May 3, 2021- 10:17 p.m.
The brother of a slain Olympic boxer carried out a revenge killing — against an innocent man, Texas police claim.
Norman Christopher Collier IV, 22, is facing capital murder charges after he believed false social media rumors surrounding the killing, according to DeSoto PD.
On April 22, the body of his 19-year-old younger brother Camran Kashawn Collier was found in the driver’s seat of a 2013 Honda Accord parked on Westlake Drive. The Marine and Junior Olympics competitor had been shot dead.
Witnesses told investigators they had heard gunshots and saw a man exiting the vehicle and fleeing the scene; but no arrests were made.
However three days later, a balloon release ceremony was held to celebrate the life of Camran at Eagle Drive; at the memorial, police say Norman walked up to another participant — 20-year-old Kolby Marquise Graham — and shot him in the head. He initially survived the shooting, but died several days later at hospital.
Despite several witnesses, nobody came forward with any information to police.Nevertheless, days later police had their suspect.
They determined Graham had been “mistakenly identified as Camran’s killer on several social media postings.”
In a release, they said the older brother “mistakenly believed the internet rumors about the identity of his brother’s killer.
Norman Collier then took revenge against the wrong man at his brother’s balloon release ceremony.”Norman is now in Dallas County Jail on a $1million bond, charged with capital murder.

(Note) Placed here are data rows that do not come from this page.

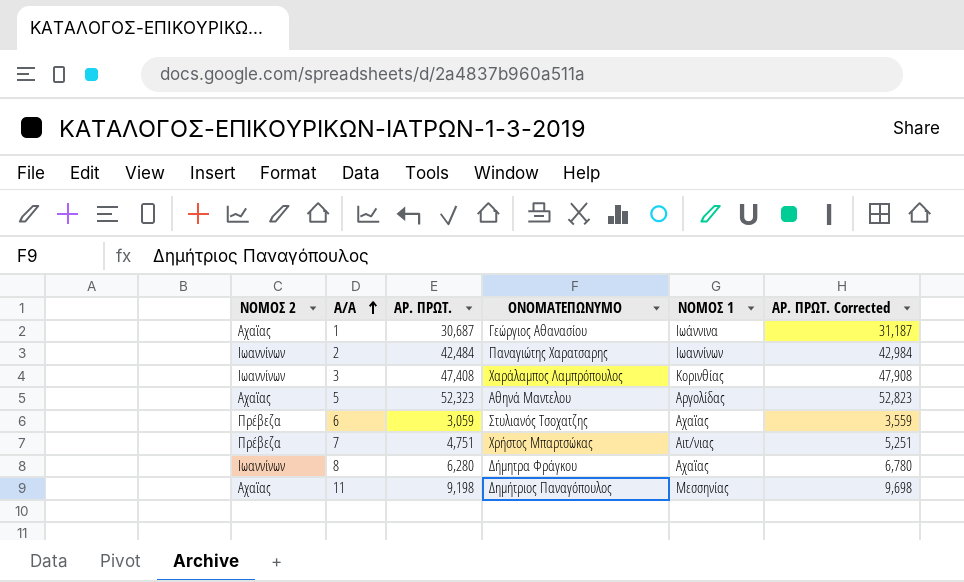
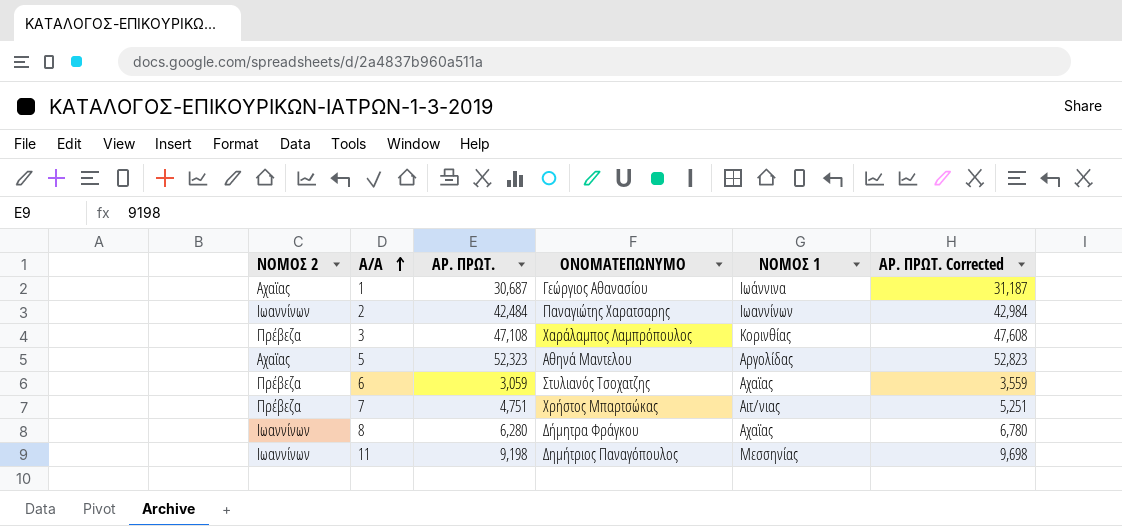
3 | ΝΟΜΟΣ 2: Ιωαννίνων -> Πρέβεζα
3 | ΑΡ. ΠΡΩΤ.: 47,408 -> 47,108
3 | ΑΡ. ΠΡΩΤ. Corrected: 47,908 -> 47,608
11 | ΝΟΜΟΣ 2: Αχαϊας -> Ιωαννίνων

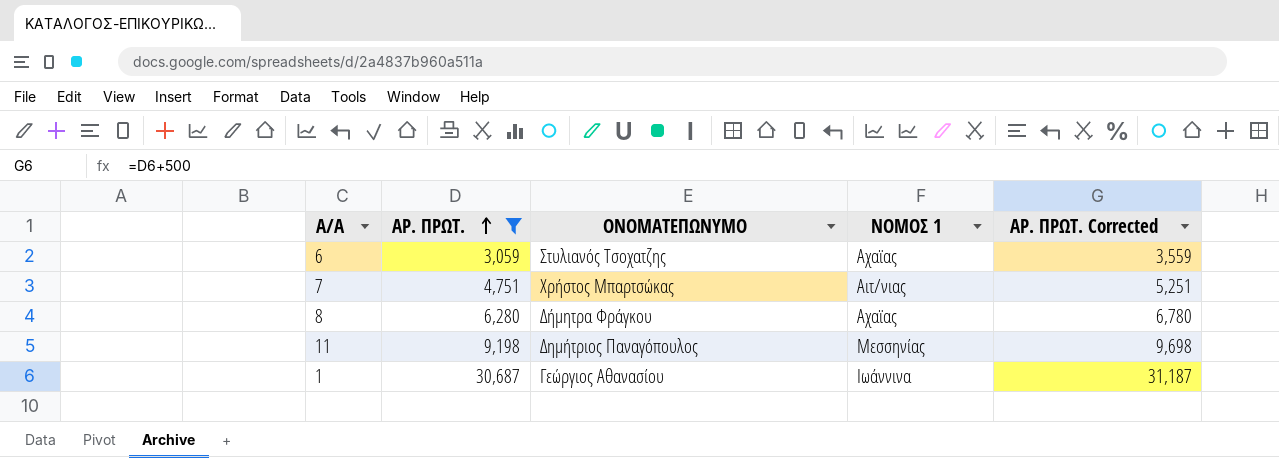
filter: none -> ΑΡ. ΠΡΩΤ. <= 30,687
row order: Α/Α ascending -> ΑΡ. ΠΡΩΤ. ascending
column ΝΟΜΟΣ 2 | position: 1 -> none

The real suspect in his brother’s murder is still on the loose, police say: he is described as a Black man with short dreadlocks, last seen wearing a gray hoodie and jeans.

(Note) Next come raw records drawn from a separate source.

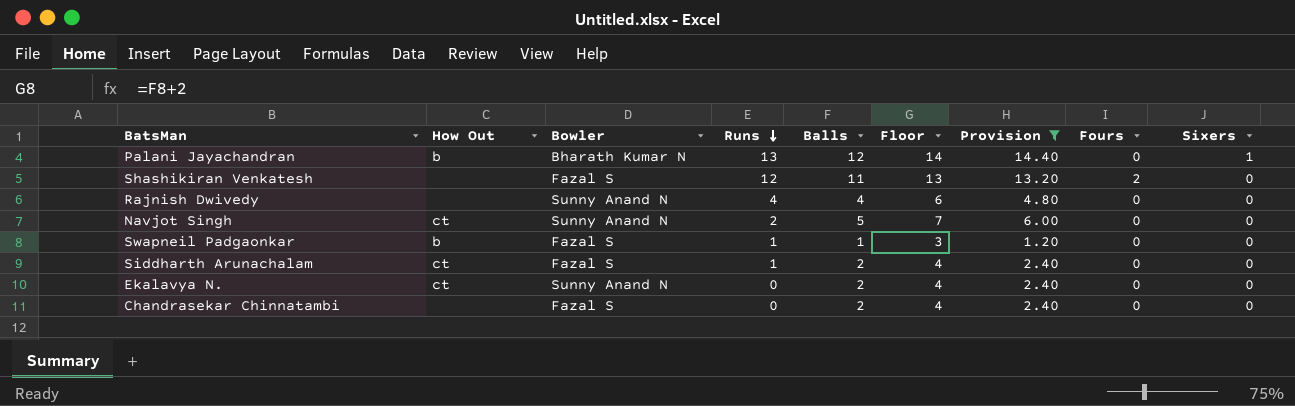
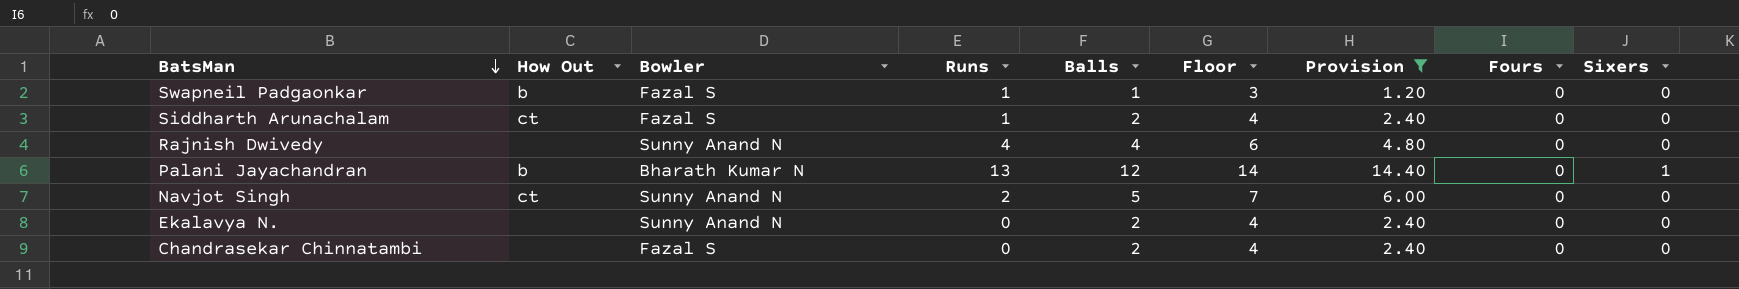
row order: Runs descending -> BatsMan descending
row Shashikiran Venkatesh: none | Fazal S | 12 | 11 | 13 | 13.20 | 2 | 0 -> none
Ekalavya N. | How Out: ct -> none

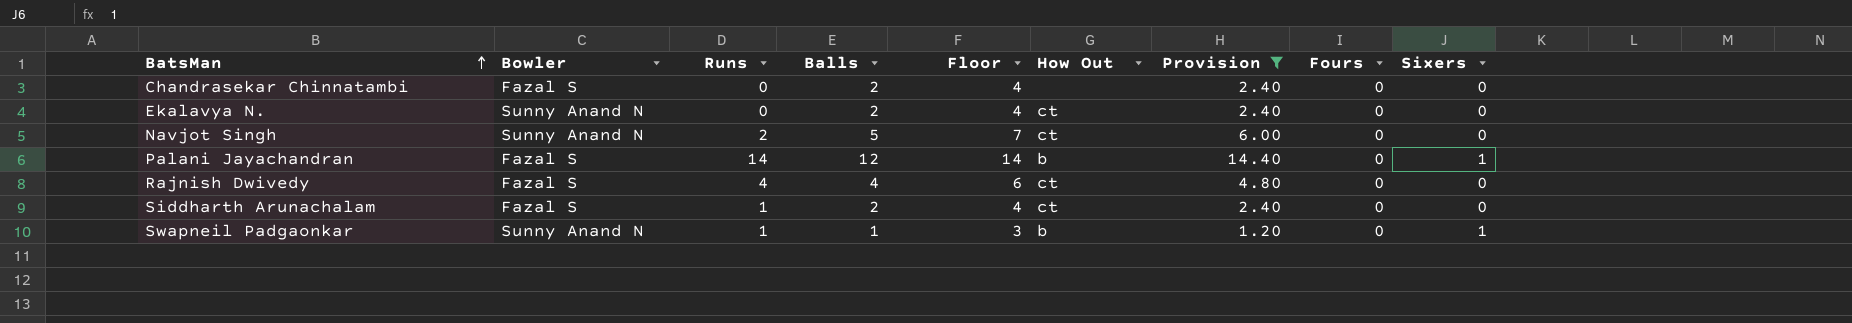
row order: BatsMan descending -> BatsMan ascending
column How Out | position: 2 -> 6
Ekalavya N. | How Out: none -> ct
Palani Jayachandran | Bowler: Bharath Kumar N -> Fazal S
Palani Jayachandran | Runs: 13 -> 14
Rajnish Dwivedy | Bowler: Sunny Anand N -> Fazal S
Rajnish Dwivedy | How Out: none -> ct
Swapneil Padgaonkar | Bowler: Fazal S -> Sunny Anand N
Swapneil Padgaonkar | Sixers: 0 -> 1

Camran meanwhile is being remembered as a kind-hearted activist, and a devastating loss of potential to the military and boxing community alike.

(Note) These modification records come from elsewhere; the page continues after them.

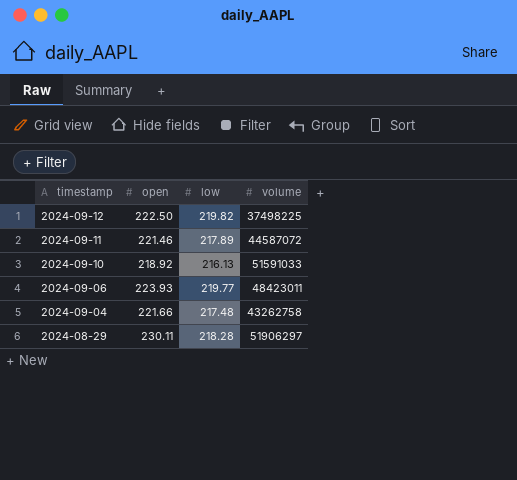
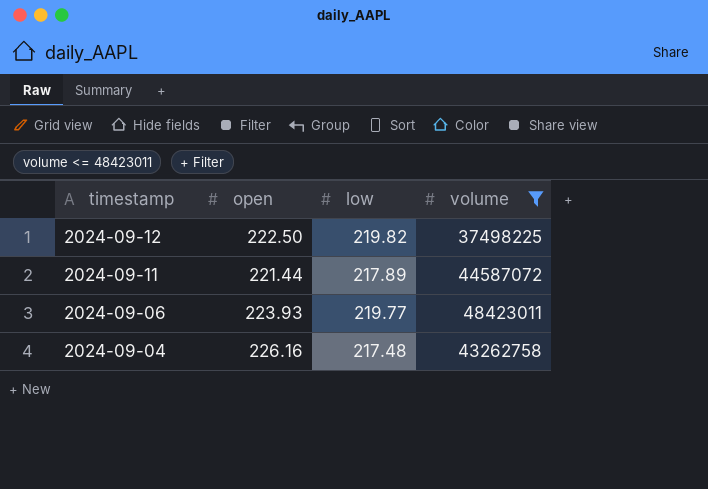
filter: none -> volume <= 48423011
2024-09-11 | open: 221.46 -> 221.44
2024-09-04 | open: 221.66 -> 226.16

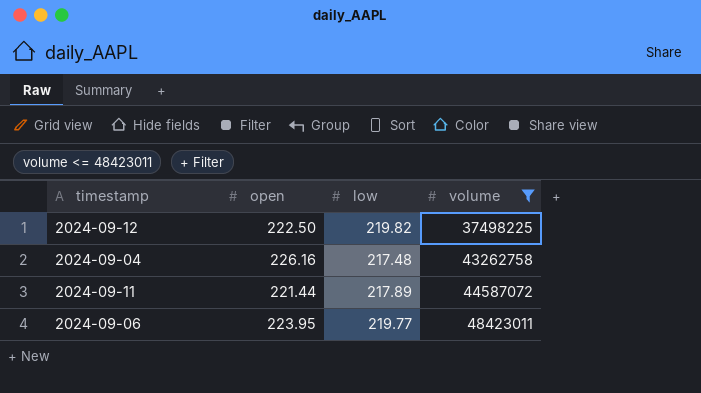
row order: timestamp descending -> volume ascending
2024-09-06 | open: 223.93 -> 223.95

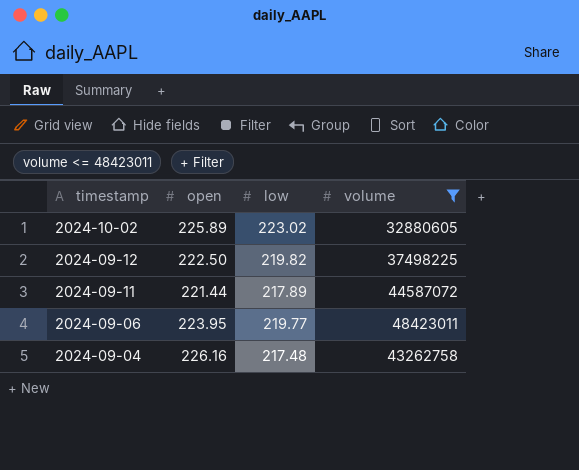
row order: volume ascending -> timestamp descending
row 2024-10-02: none -> 225.89 | 223.02 | 32880605

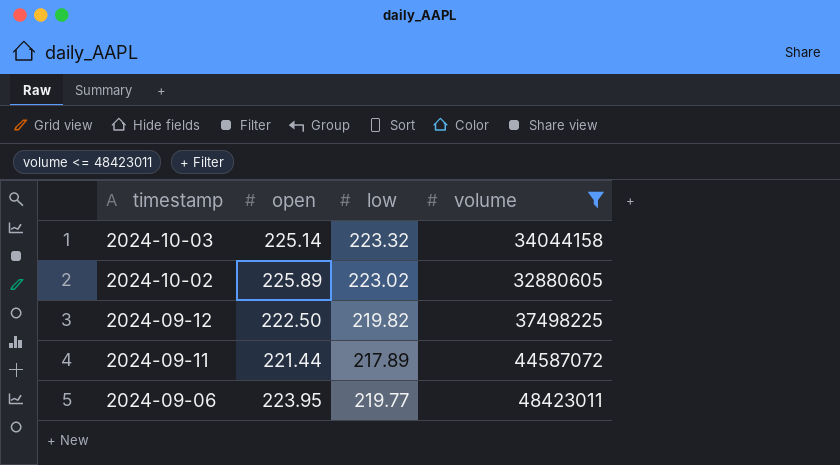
row 2024-09-04: 226.16 | 217.48 | 43262758 -> none
row 2024-10-03: none -> 225.14 | 223.32 | 34044158

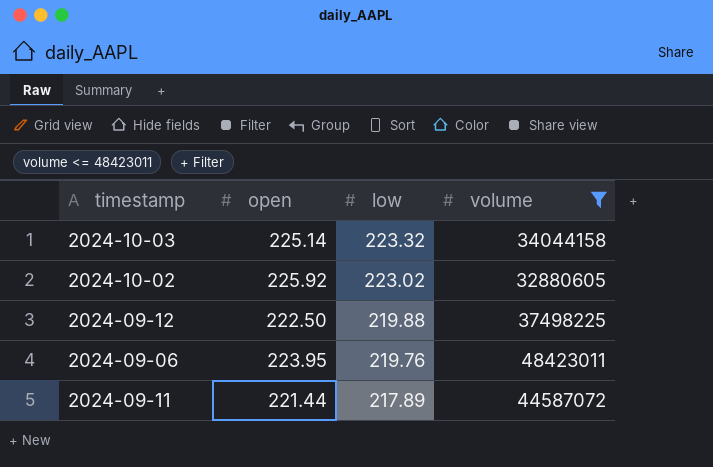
row order: timestamp descending -> low descending
2024-10-02 | open: 225.89 -> 225.92
2024-09-12 | low: 219.82 -> 219.88
2024-09-06 | low: 219.77 -> 219.76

According to Dallas News, he had twice reached national Junior Olympics, and had just completed bootcamp with the U.S. Marine Corps Reserve.”This kid was going somewhere,” one of his coaches, Ruben Ysasi, told the site. “We’re all taking it pretty hard.
It’s just unfortunate that it happened to a kid like that. He was just a very good kid.””He was probably too good of a person to be a boxer,” he added.
“He didn’t have that mean, angry heart in him to try to really go and hurt someone.”The day before he was killed, he had put out a call on Facebook for other young Black men in his community with aspirations like him.
“I wanna create a community of hustlers and entrepreneurs in the Dallas area that can get together and talk about ideas, help each other elevate their businesses, etc.” he wrote in his final post.